======== DATA SHOWN ========
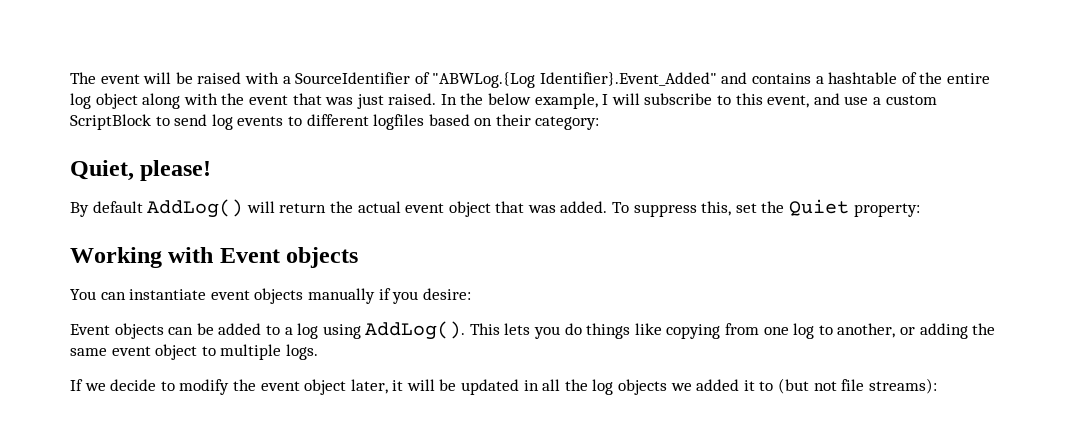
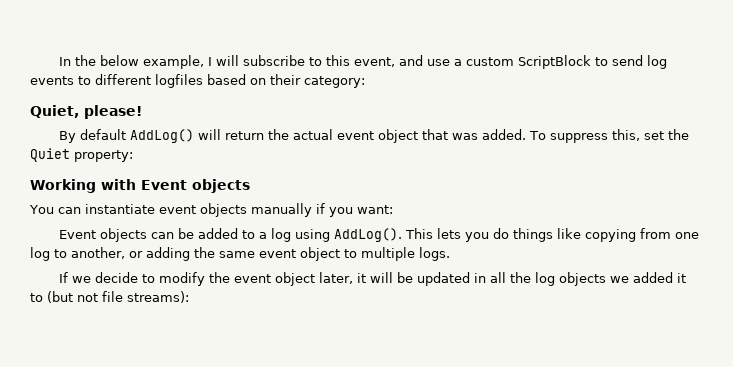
[70,72,991,88] [70,93,437,109] The event will be raised with a SourceIdentifier of "ABWLog.{Log Identifier}.Event_Added" and contains a hashtable of the entire log object along with the event that was just raised. -> (59, 61) none
[422,288,471,300] desire: -> [356,205,393,214] want:

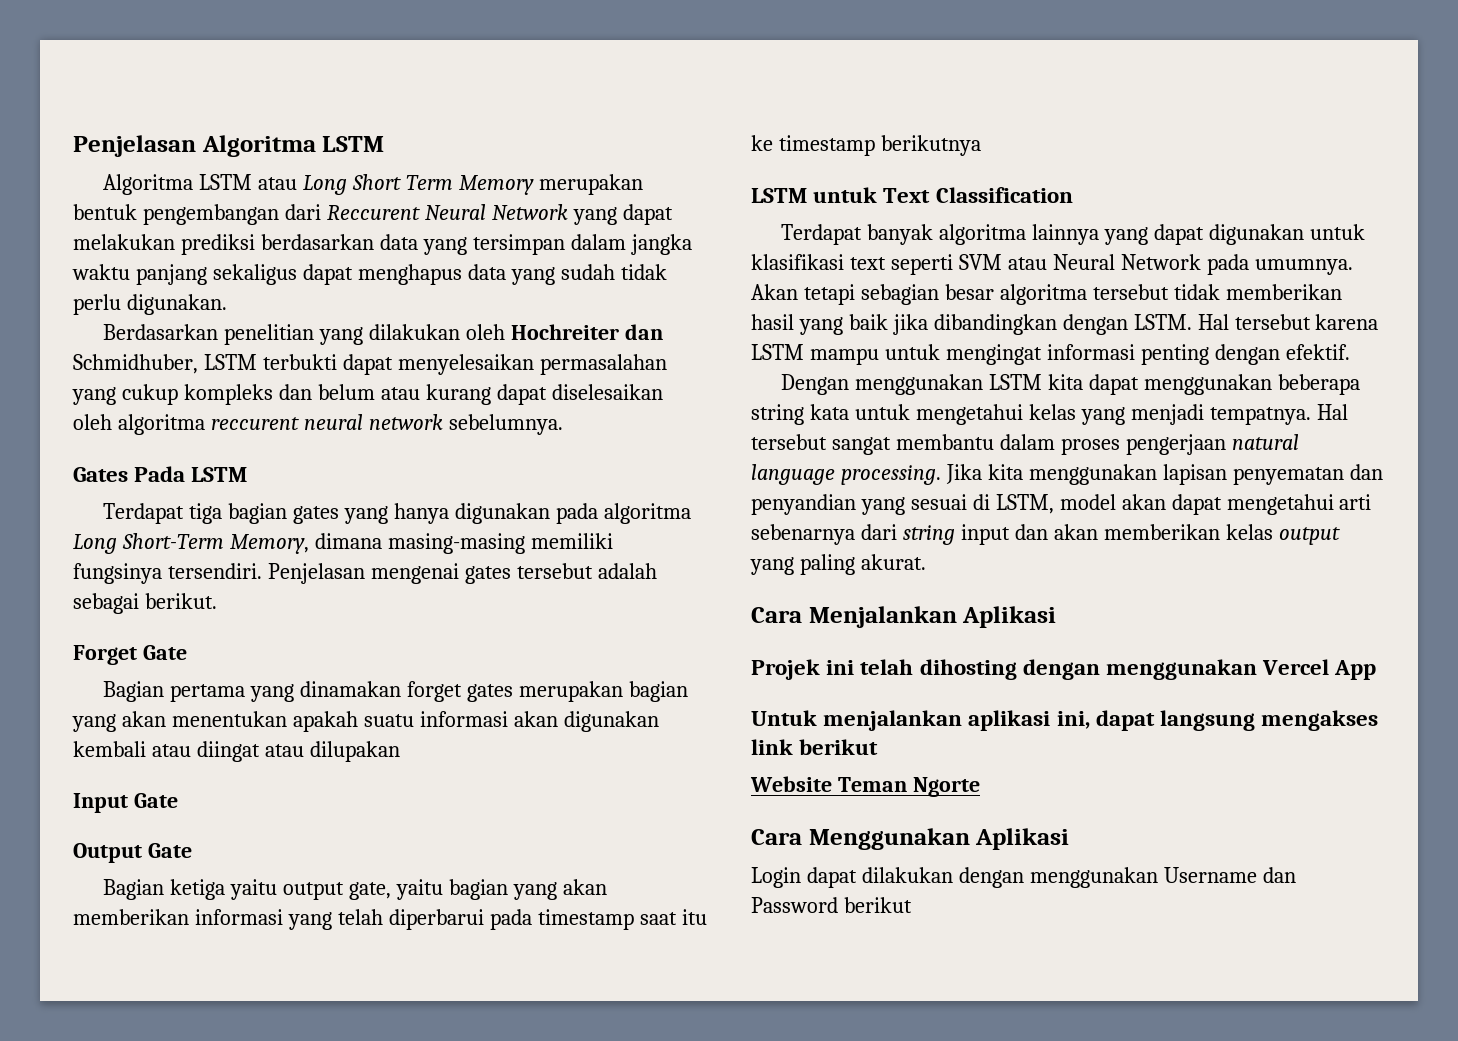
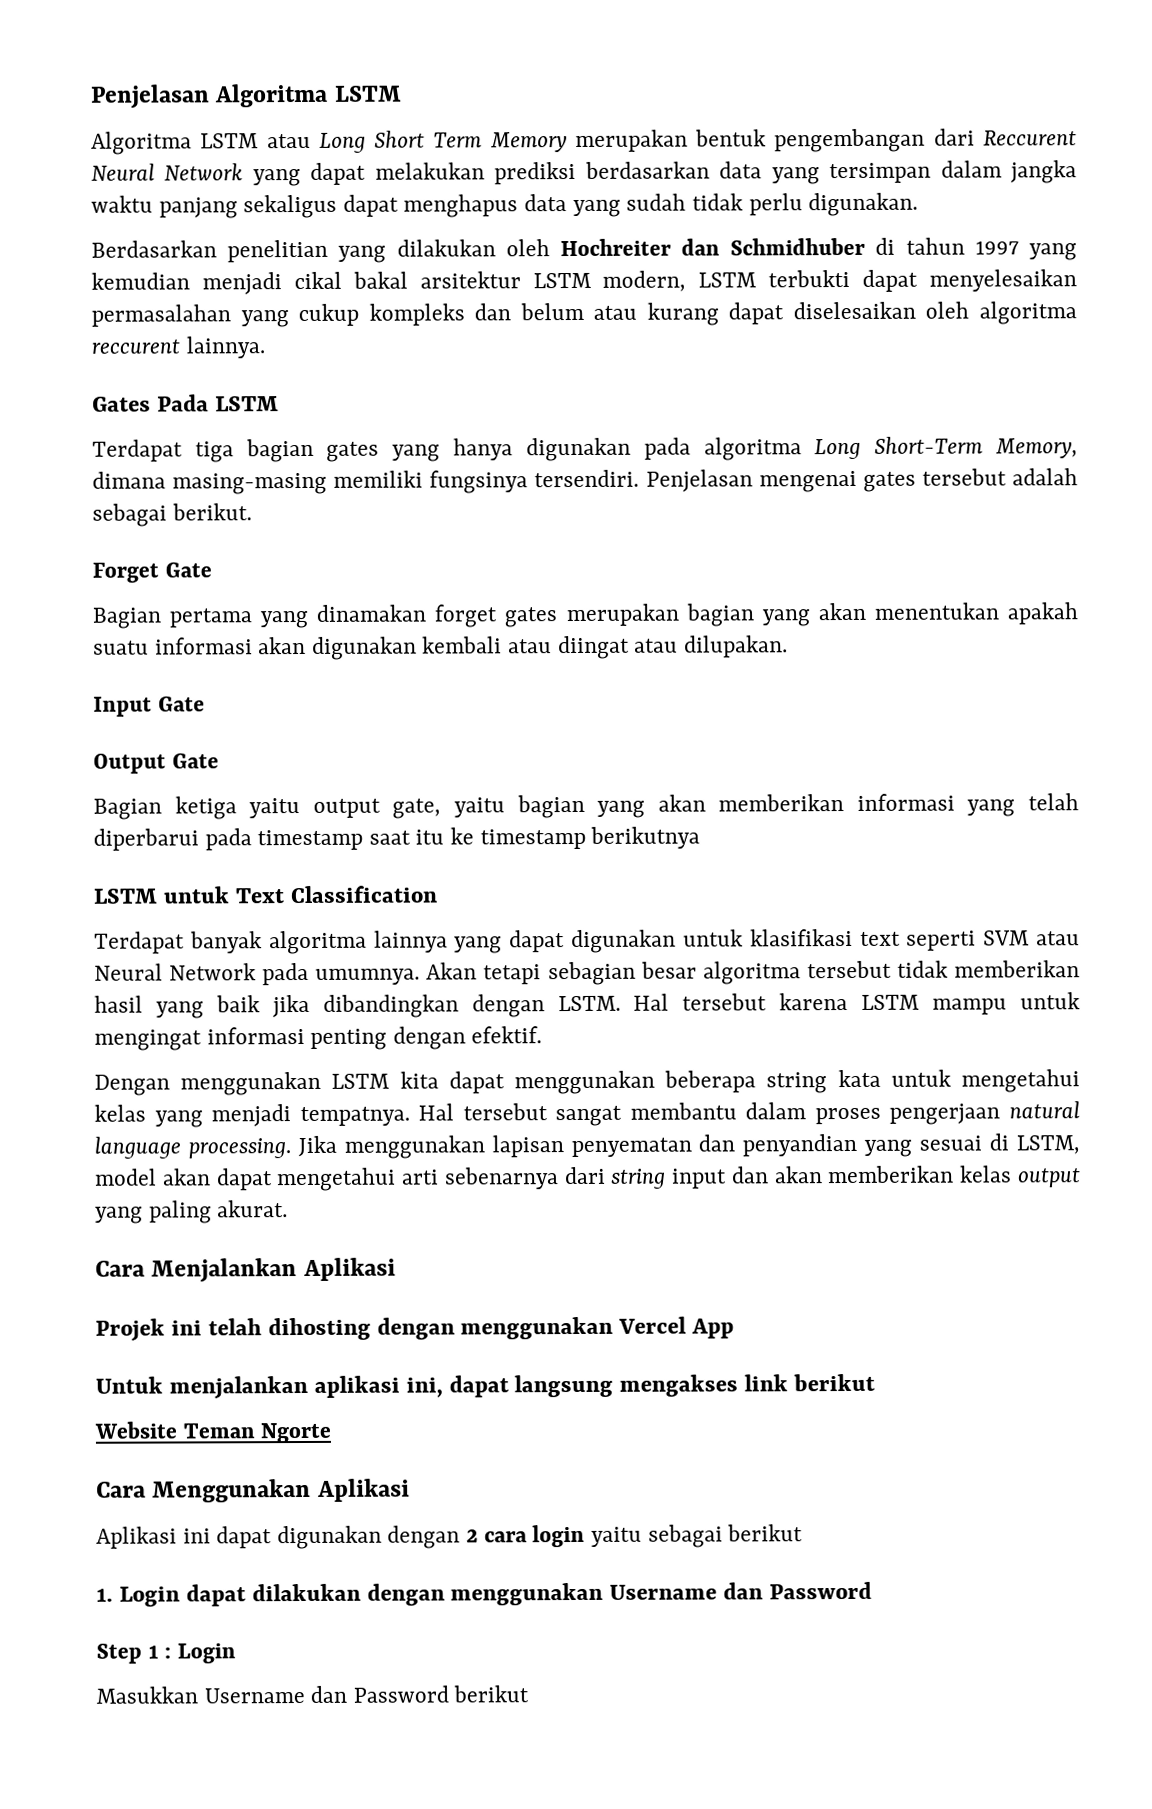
[73,354,198,374] Schmidhuber, -> [730,237,1077,261] [91,270,687,295] Schmidhuber di tahun 1997 yang kemudian menjadi cikal bakal arsitektur LSTM modern,
[303,414,563,435] neural network sebelumnya. -> [185,336,265,359] lainnya.
[309,741,400,762] dilupakan -> [683,635,788,658] dilupakan.
[987,464,1023,480] kita -> (337, 1146) none
(1070, 839) none -> [96,1524,804,1550] [96,1588,113,1602] Aplikasi ini dapat digunakan dengan 2 cara login yaitu sebagai berikut // 1.
(838, 905) none -> [96,1643,236,1664] [96,1685,449,1704] // Step 1 : Login // Masukkan Username dan Password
========
* **REQUIREMENT**
Copy nothing but the lines from the one containing "[422,288,471,300] desire: ->" through the last line of the listing above, transcribed exactly and with no pictures.

* **REPLY**
[422,288,471,300] desire: -> [356,205,393,214] want:

[73,354,198,374] Schmidhuber, -> [730,237,1077,261] [91,270,687,295] Schmidhuber di tahun 1997 yang kemudian menjadi cikal bakal arsitektur LSTM modern,
[303,414,563,435] neural network sebelumnya. -> [185,336,265,359] lainnya.
[309,741,400,762] dilupakan -> [683,635,788,658] dilupakan.
[987,464,1023,480] kita -> (337, 1146) none
(1070, 839) none -> [96,1524,804,1550] [96,1588,113,1602] Aplikasi ini dapat digunakan dengan 2 cara login yaitu sebagai berikut // 1.
(838, 905) none -> [96,1643,236,1664] [96,1685,449,1704] // Step 1 : Login // Masukkan Username dan Password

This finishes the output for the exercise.